Goldman Sachs, bowing to pressure from clients, will offer customers access to algorithms from other brokers over REDIPlus, its front-end trading platform. The move comes as buyside traders demand more "open" systems that enable them to access multiple liquidity pools and destinations.
"This is very much a client-driven initiative," says Greg Tusar, head of electronic trading at Goldman Sachs Execution & Clearing (GSEC), which operates REDIPlus. "There was strong demand from clients to have a single system on their desk from which they could manage and route orders to a variety of different brokers."
Goldman will first add JP Morgan's and Merrill Lynch's algorithms to REDIPlus.
By the end of November, Goldman expects to add access to algorithms from Bear Stearns, Deutsche Bank and Cheuvreux, a large French broker.
About 2,000 institutions, representing 5,500 traders, currently use Goldman's platform, according to a Tower Group report. Goldman's move is part of its plan to establish REDIPlus as an "execution management system," according to Tusar.
An execution management system is a trading platform that allows traders to manage their orders and directly access a wide range of markets and liquidity pools, often across a number of asset classes and regions. Many EMSs route to multiple brokers.

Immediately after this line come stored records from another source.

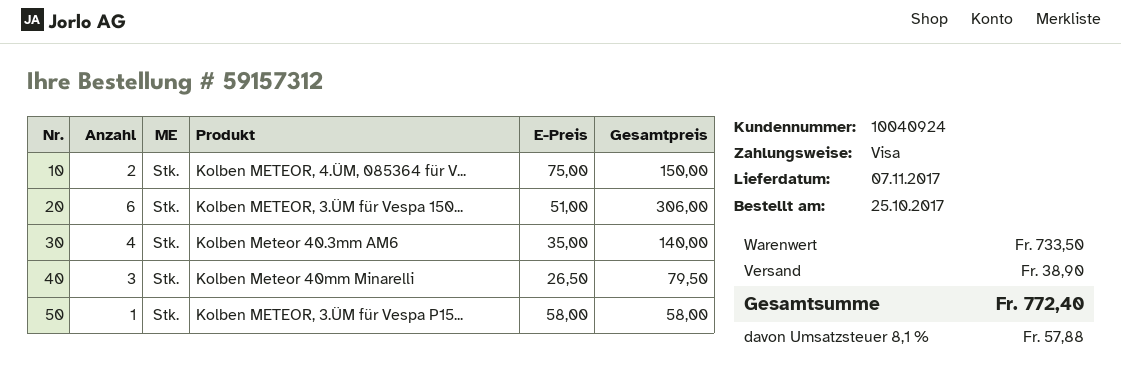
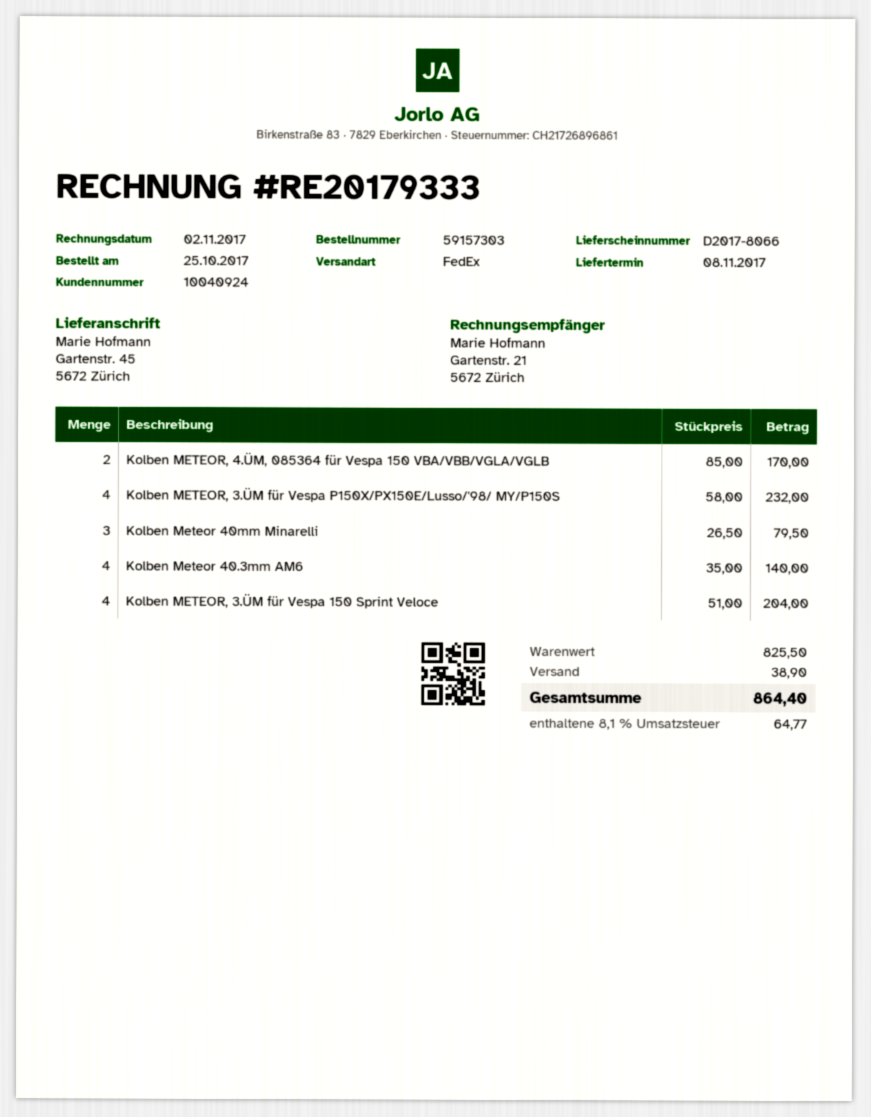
order number: 59157312 -> 59157303
delivery date: 2017-11-07 -> 2017-11-08
Kolben METEOR, 4.ÜM, 085364 für V...: 2 x 75.00 = 150.00 -> 2 x 85.00 = 170.00
Kolben METEOR, 3.ÜM für Vespa 150...: 6 x 51.00 = 306.00 -> 4 x 51.00 = 204.00
Kolben METEOR, 3.ÜM für Vespa P15...: 1 x 58.00 = 58.00 -> 4 x 58.00 = 232.00
subtotal: 733.50 -> 825.50
tax: 8.1% = 57.88 -> 8.1% = 64.77
total: 772.40 -> 864.40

Tusar adds that REDIPlus has provided "broker-neutral routing" for over a year, and that its new algo offering is a natural evolution of that expansion. REDIPlus currently routes 20 million to 40 million customer shares per day to about 40 brokers. On average GSEC executes over 400 million shares every day.

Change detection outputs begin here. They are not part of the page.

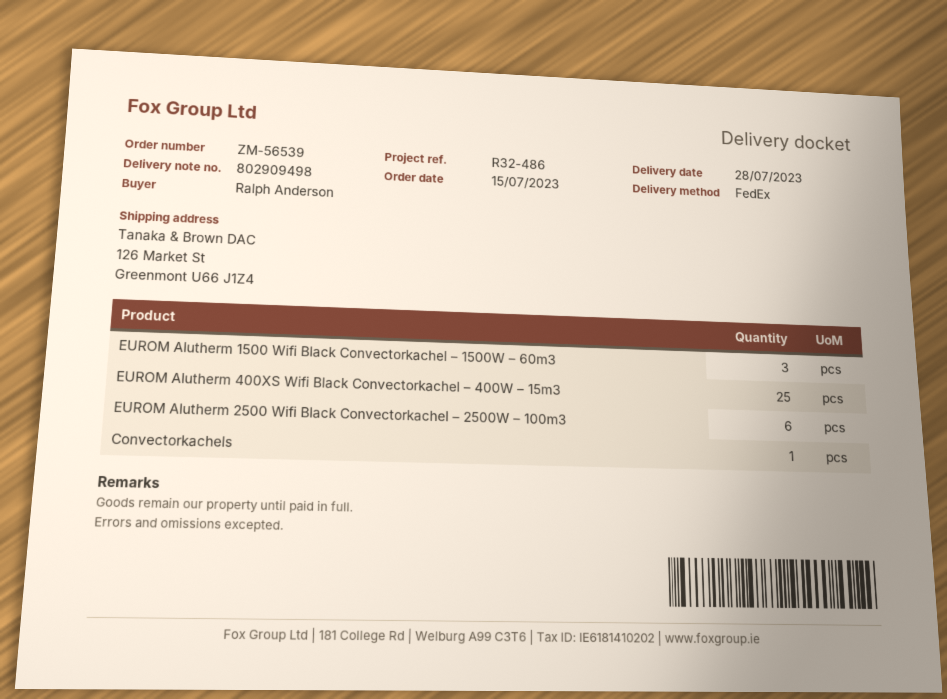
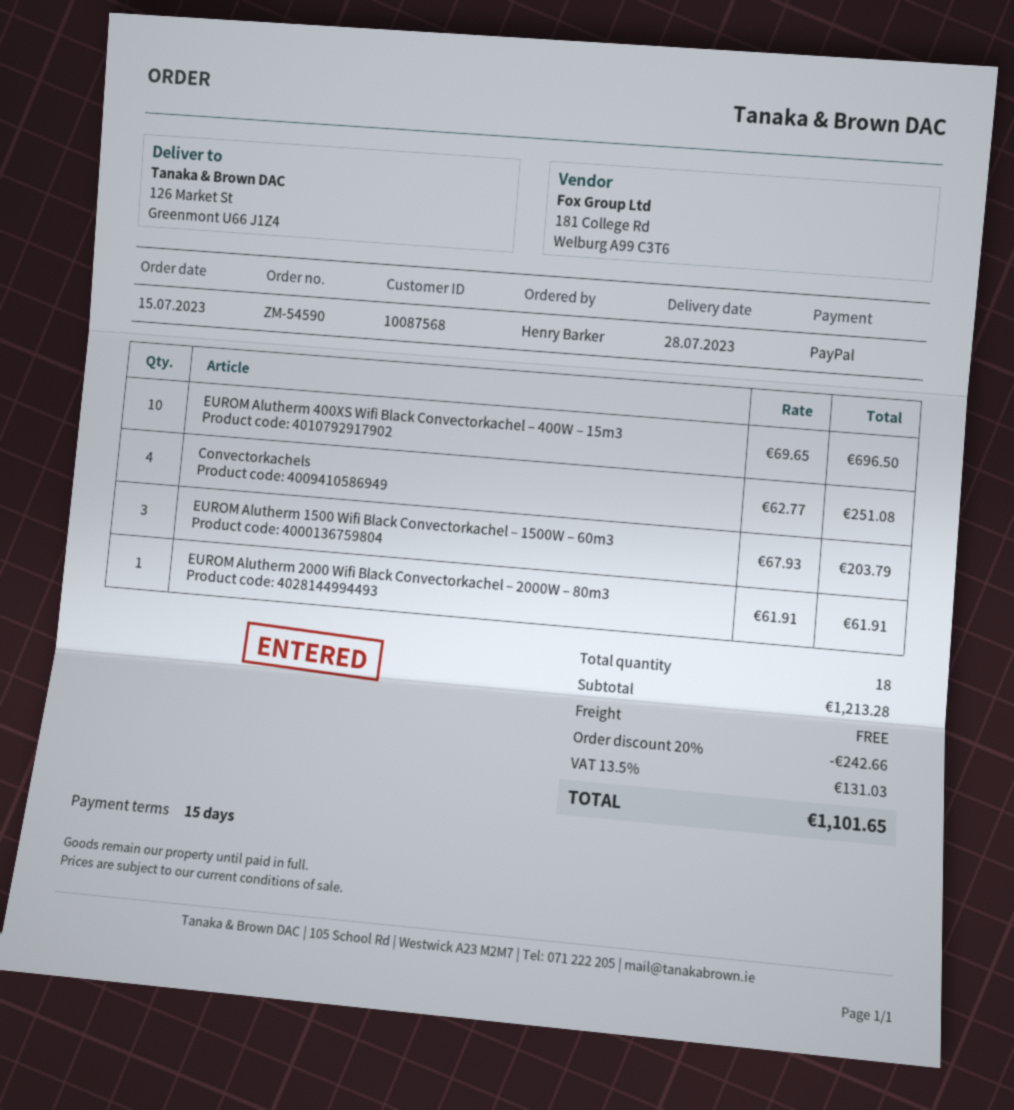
order number: ZM-56539 -> ZM-54590
ordered by: Ralph Anderson -> Henry Barker
EUROM Alutherm 400XS Wifi Black Convectorkachel – 400W – 15m3: 25 -> 10
EUROM Alutherm 2500 Wifi Black Convectorkachel – 2500W – 100m3: 6 -> none
Convectorkachels: 1 -> 4
EUROM Alutherm 2000 Wifi Black Convectorkachel – 2000W – 80m3: none -> 1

Clients using REDIPlus version 6.1 can access third-party algorithms as they become available, as long as those clients have arrangements in place with the brokers offering the algorithms. Each broker is likely to have five to 10 algorithms available through REDIPlus, Tusar says.
Other large broker-dealers supplying DMA platforms are also bending to their clients' needs. Morgan Stanley told Traders Magazine in January that it planned to give customers using Passport, its front-end trading platform, access to algos from other brokers by mid-year. However, that has not yet occurred.
Lehman Brothers may be the most forward-looking broker-dealer in this regard. It bought Townsend Analytics last year and now offers Townsend's independent, multi-broker, multi-asset-class RealTick platform to customers.
At the end of 2005 RealTick offered algorithms from three brokers. The trading platform now offers algorithms from 10 brokers, including those from Lehman and Credit Suisse, and is expanding that list.
Not all of the largest algorithmic providers will be on REDIPlus. Credit Suisse's Advanced Execution Services unit makes its algorithms available through more than 40 multi-broker execution platforms and order management systems, says Manny Santayana, head of AES sales.
Goldman's REDIPlus and Morgan Stanley's Passport platform are not on that list because "they're currently single-broker platforms," Santayana says.